[Start of section]
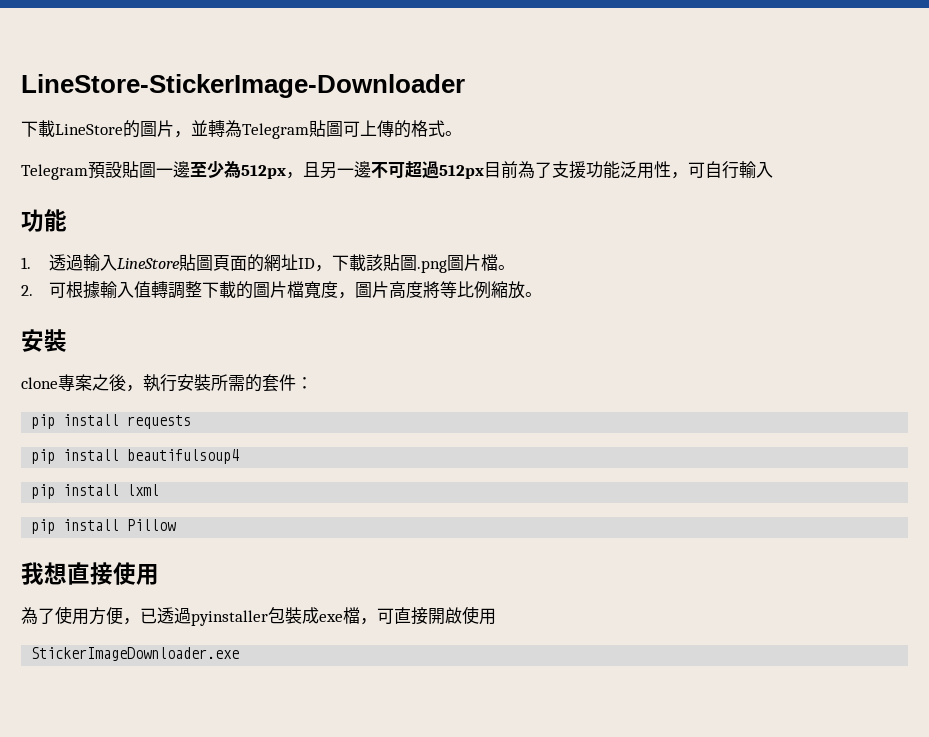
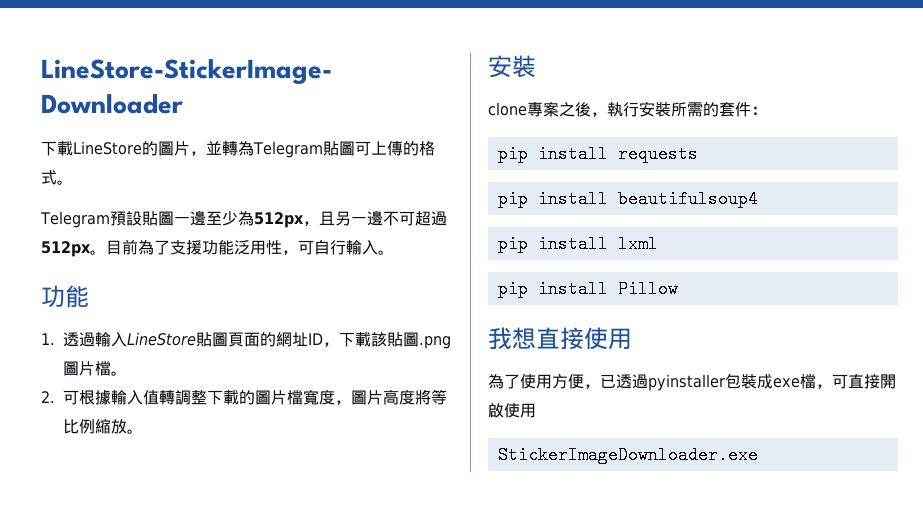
(484, 172) none -> [90,250,106,255] 。
(773, 170) none -> [378,250,394,255] 。

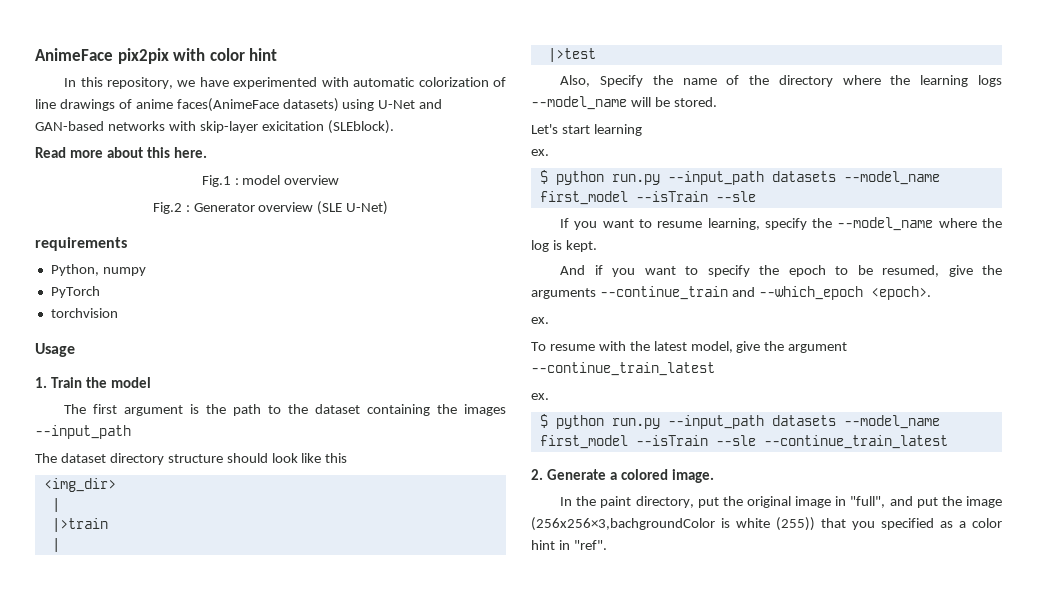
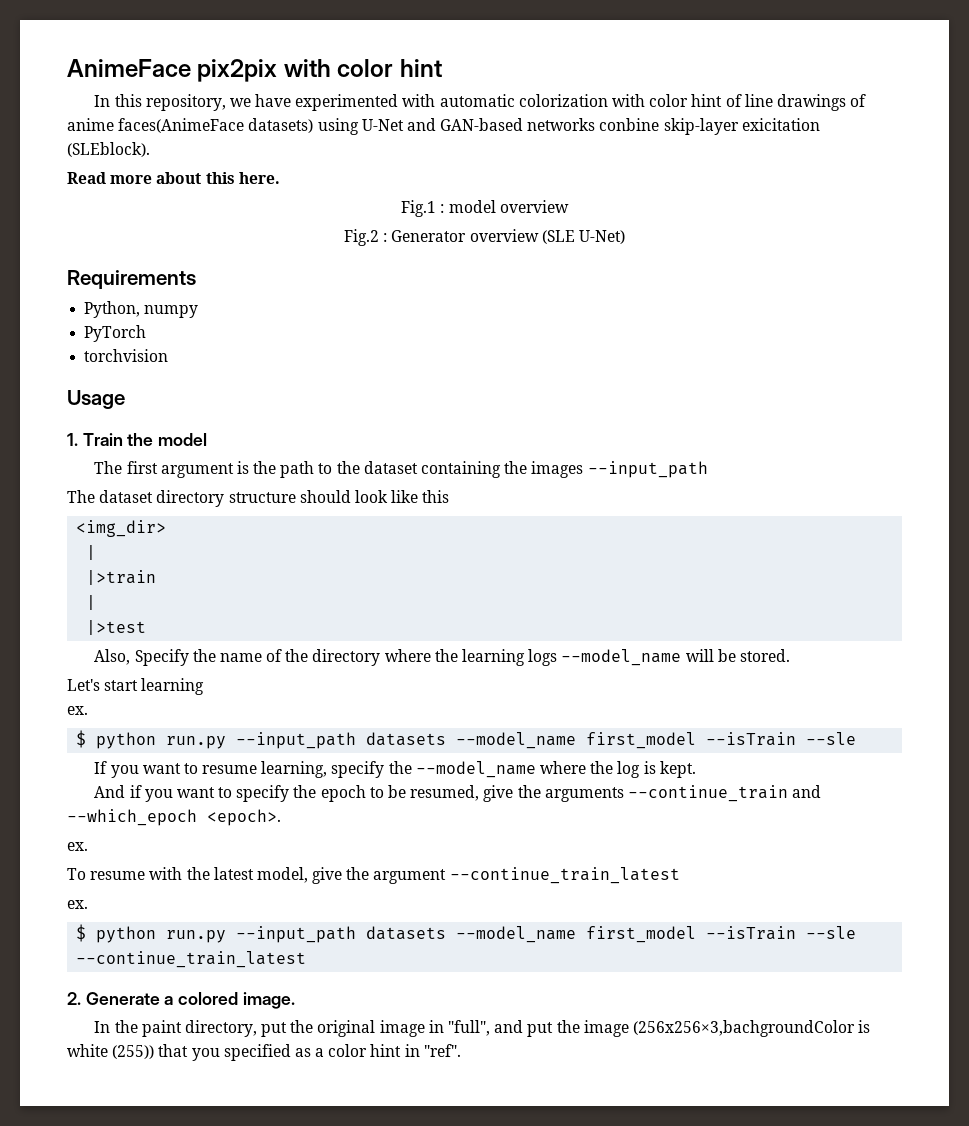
(489, 82) none -> [612,94,723,107] with color hint
[168,121,196,131] with -> [599,118,660,131] conbine
[35,237,127,251] requirements -> [67,270,196,289] Requirements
[End of section]
_Exercise instructions:_ Could you output all of the records exactly, without their pictures?

_Output:_
(484, 172) none -> [90,250,106,255] 。
(773, 170) none -> [378,250,394,255] 。

(489, 82) none -> [612,94,723,107] with color hint
[168,121,196,131] with -> [599,118,660,131] conbine
[35,237,127,251] requirements -> [67,270,196,289] Requirements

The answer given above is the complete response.